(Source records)
++++

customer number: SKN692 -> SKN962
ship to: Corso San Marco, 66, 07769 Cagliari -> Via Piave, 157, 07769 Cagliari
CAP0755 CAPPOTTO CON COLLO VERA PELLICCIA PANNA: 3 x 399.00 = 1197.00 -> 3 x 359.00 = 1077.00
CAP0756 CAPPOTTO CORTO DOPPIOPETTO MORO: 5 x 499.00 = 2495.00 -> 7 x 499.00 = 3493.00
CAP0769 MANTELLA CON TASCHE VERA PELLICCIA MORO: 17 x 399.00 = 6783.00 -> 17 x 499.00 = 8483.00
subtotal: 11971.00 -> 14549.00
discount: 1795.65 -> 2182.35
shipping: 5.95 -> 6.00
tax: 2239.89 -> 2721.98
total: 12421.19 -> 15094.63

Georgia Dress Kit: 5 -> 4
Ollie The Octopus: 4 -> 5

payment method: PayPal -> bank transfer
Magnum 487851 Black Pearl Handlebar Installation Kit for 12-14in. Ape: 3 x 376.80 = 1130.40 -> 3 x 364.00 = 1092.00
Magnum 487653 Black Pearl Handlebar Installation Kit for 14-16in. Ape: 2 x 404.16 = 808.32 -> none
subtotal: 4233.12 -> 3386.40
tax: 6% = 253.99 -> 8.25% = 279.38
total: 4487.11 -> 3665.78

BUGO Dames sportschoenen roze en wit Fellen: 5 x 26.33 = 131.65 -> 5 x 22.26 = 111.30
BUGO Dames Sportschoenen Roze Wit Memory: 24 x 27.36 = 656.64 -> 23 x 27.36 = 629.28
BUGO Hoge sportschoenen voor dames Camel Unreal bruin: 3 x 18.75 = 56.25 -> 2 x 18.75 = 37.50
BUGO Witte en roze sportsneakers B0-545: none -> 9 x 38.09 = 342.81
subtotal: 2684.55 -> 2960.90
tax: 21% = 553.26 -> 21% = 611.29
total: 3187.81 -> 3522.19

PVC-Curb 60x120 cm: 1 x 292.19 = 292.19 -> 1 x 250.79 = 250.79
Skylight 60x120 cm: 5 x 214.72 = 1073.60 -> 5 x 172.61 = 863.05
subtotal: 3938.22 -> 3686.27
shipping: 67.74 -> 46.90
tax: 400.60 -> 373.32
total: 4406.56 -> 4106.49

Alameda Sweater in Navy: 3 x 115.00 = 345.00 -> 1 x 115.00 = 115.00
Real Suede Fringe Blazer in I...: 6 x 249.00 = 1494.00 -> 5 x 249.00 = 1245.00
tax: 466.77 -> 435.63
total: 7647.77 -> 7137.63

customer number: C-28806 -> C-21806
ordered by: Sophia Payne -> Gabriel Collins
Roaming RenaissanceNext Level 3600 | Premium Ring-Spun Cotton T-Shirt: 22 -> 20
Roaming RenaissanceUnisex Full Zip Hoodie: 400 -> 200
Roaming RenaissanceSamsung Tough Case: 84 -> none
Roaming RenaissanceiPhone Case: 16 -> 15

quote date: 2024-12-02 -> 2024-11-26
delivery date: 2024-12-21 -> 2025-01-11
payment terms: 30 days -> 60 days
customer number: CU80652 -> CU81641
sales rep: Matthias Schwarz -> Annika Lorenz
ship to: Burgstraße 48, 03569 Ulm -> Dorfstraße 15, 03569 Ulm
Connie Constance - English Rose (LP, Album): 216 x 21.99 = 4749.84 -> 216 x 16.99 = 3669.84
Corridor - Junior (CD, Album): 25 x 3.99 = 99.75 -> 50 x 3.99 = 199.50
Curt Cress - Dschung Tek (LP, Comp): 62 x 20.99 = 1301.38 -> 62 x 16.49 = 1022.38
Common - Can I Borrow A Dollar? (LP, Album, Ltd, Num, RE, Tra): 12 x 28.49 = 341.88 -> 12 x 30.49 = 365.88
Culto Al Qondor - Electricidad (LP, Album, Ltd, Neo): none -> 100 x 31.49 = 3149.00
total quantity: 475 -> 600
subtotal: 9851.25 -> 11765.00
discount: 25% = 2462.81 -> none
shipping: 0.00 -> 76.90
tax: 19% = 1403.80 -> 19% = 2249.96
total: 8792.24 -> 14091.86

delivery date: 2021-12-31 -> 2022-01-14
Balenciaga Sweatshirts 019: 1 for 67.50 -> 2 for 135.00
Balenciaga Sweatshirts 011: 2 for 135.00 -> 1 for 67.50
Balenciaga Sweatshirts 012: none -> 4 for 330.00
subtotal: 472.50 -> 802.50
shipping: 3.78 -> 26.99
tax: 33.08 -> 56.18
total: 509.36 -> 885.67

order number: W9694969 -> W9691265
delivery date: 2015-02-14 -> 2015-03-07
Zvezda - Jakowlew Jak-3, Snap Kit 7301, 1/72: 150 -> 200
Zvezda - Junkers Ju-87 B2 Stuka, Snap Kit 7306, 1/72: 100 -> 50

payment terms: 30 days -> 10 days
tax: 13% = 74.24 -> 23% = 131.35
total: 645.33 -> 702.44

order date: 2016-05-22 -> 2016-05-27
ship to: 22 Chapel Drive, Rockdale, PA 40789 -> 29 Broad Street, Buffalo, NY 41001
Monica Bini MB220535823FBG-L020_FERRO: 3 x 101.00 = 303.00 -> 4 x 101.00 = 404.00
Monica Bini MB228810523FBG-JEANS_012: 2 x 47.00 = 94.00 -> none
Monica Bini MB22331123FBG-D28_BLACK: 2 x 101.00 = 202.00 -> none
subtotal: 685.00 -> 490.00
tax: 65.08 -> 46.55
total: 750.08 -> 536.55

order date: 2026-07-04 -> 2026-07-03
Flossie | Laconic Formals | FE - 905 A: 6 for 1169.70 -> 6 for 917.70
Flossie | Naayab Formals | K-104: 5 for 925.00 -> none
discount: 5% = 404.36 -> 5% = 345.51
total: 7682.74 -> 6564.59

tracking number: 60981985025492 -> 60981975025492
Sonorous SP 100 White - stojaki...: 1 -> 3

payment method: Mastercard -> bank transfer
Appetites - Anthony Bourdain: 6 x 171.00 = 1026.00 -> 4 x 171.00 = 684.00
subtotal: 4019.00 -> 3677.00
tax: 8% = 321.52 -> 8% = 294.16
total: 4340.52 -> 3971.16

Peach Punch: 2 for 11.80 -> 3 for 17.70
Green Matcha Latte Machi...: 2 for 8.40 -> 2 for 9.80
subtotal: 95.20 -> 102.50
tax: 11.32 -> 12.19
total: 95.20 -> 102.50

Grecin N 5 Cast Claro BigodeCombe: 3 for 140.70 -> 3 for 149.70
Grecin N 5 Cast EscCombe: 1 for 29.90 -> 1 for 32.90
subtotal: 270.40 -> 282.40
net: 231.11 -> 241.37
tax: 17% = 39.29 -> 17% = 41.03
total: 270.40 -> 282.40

++++

What you need to do – Search the entries for the word "Roaming" and copy every line that has it.

Answer below –
Roaming RenaissanceNext Level 3600 | Premium Ring-Spun Cotton T-Shirt: 22 -> 20
Roaming RenaissanceUnisex Full Zip Hoodie: 400 -> 200
Roaming RenaissanceSamsung Tough Case: 84 -> none
Roaming RenaissanceiPhone Case: 16 -> 15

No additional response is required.